Adult lungless salamanders have four limbs, with four toes on the fore limbs, and usually with five on the hind limbs. Within many species, mating and reproduction occur solely on land. Accordingly, many species also lack an aquatic larval stage, a phenomenon known as direct development in which the offspring hatch as fully-formed, miniature adults. Direct development is correlated with changes in the developmental characteristics of plethodontids compared to other families of salamanders including increases in egg size and duration of embryonic development. Additionally, the evolutionary loss of the aquatic larval stage is related to a diminishing dependence on aquatic habitats for reproduction. The lift of this constraint allowed widespread colonization and diversification within a broad number of terrestrial habitats which is a testament to the high success and proliferation of Plethodontidae.

The largest species of lungless salamanders, Bell's false brook salamander, can reach lengths of 36 cm.

Many species have a projectile tongue and hyoid apparatus, which they can fire almost a body length at high speed to capture prey.

Measured in individual numbers, they are very successful animals where they occur. In some places, they make up the dominant biomass of vertebrates. An estimated 1.88 billion individuals of the southern redback salamander inhabit just one district of Mark Twain National Forest alone, about 1,400 tons of biomass.
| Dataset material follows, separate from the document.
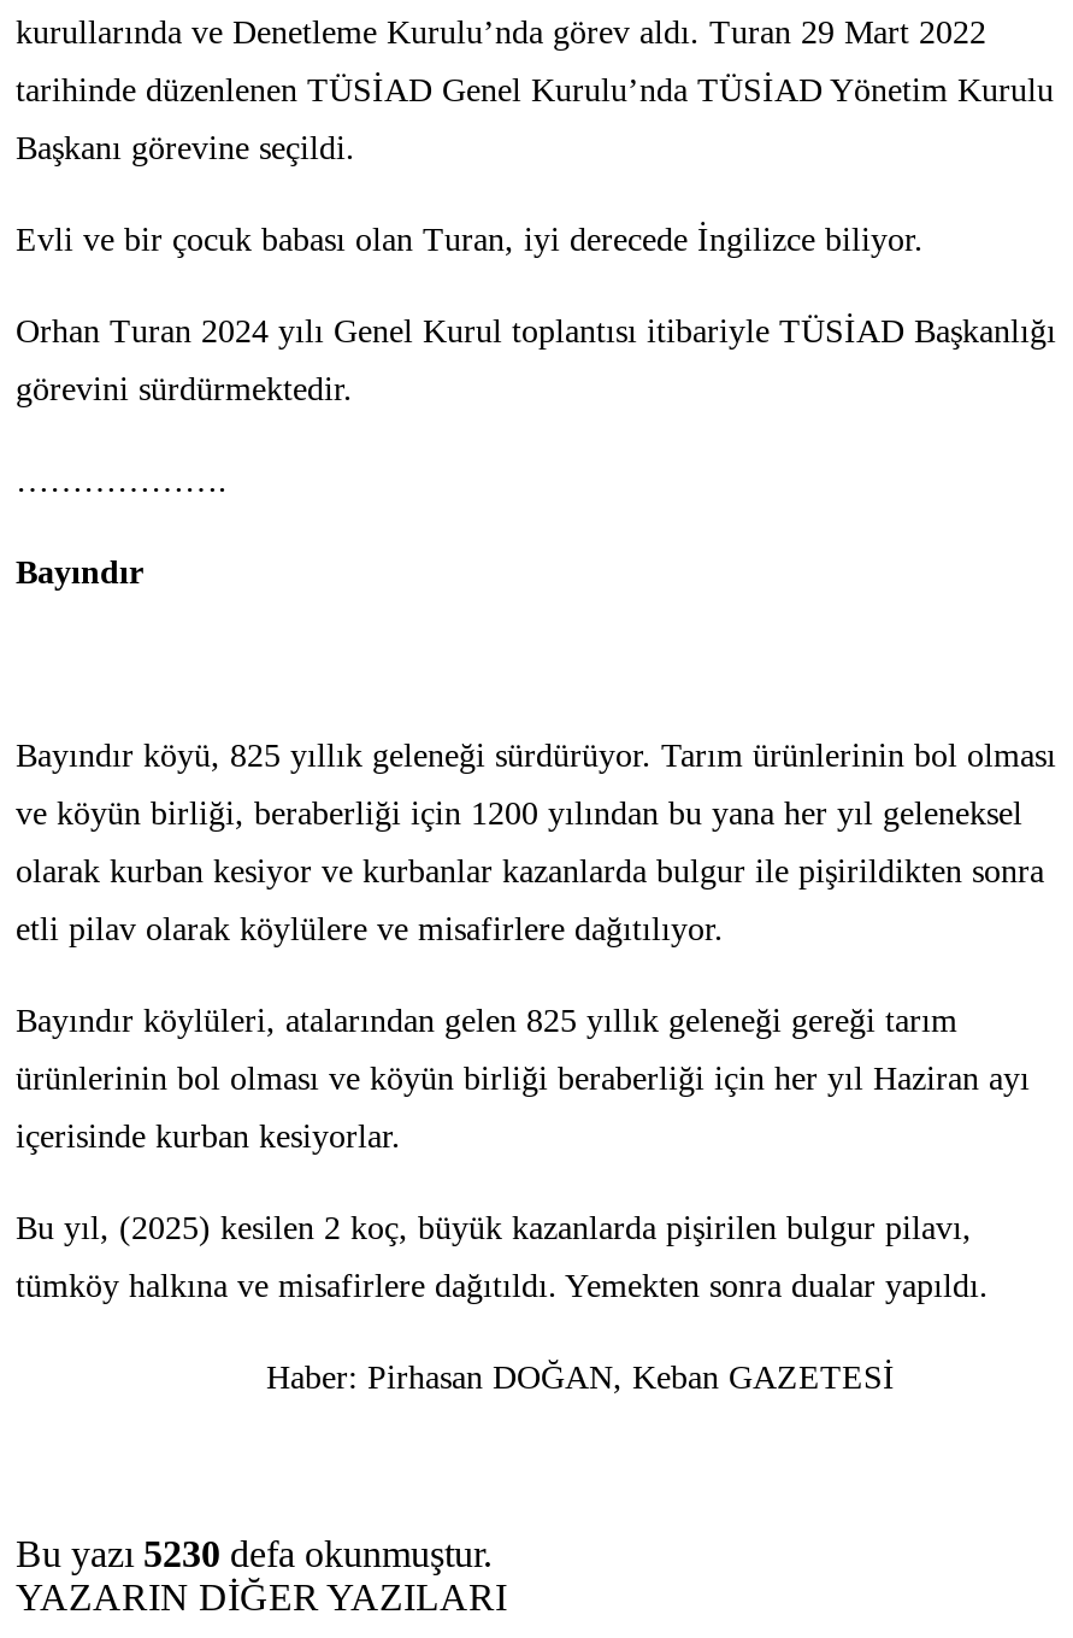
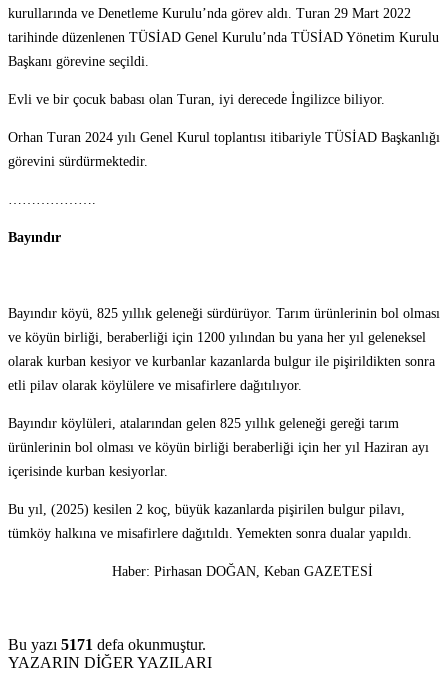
[16,1533,493,1574] Bu yazı 5230 defa okunmuştur. -> [8,636,206,653] Bu yazı 5171 defa okunmuştur.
Due to their modest size and low metabolism, they are able to feed on prey such as springtails, which are usually too small for other terrestrial vertebrates. This gives them access to a whole ecological niche with minimal competition from other groups.

=== Courtship and mating ===
Plethodontids exhibit highly stereotyped and complex mating behaviors and courtship rituals that are not present in any other salamander family. Mating behavior tends to be uniform among all plethodontids and typically involves a tail-straddle walk in which the female orients her head at the base of the male's tail while also straddling the tail with her body. The male will twist his body around and deposit a sperm capsule, known as the spermatophore, on the substrate in front of the female's snout. As the male leads the female over the spermatophore with his tail, the female lowers her cloaca onto the spermatophore and lodges the sperm mass inside while leaving the base of the spermatophore on the ground.

Within many species of plethodontidae, the courtship ritual is often accompanied by transfer of male pheromones during the tail-straddling walk. During the breeding period, males will grow enlarged anterior teeth used to scratch the female's skin on her head as a part of the courtship ritual. Subsequently, the male will rub pheromones onto the abraded spot which are secreted from a pad of tissue called the mental gland located underneath the male's chin.

Courtship pheromones greatly increase male mating success for a variety of reasons. Overall, the pheromone secretions increase female receptivity to courtship and sperm transfer. This not only increases the likelihood of successful mating with a specific female, but also shortens the duration of courtship which is important because it minimizes the chance of the male being interrupted by other competing males.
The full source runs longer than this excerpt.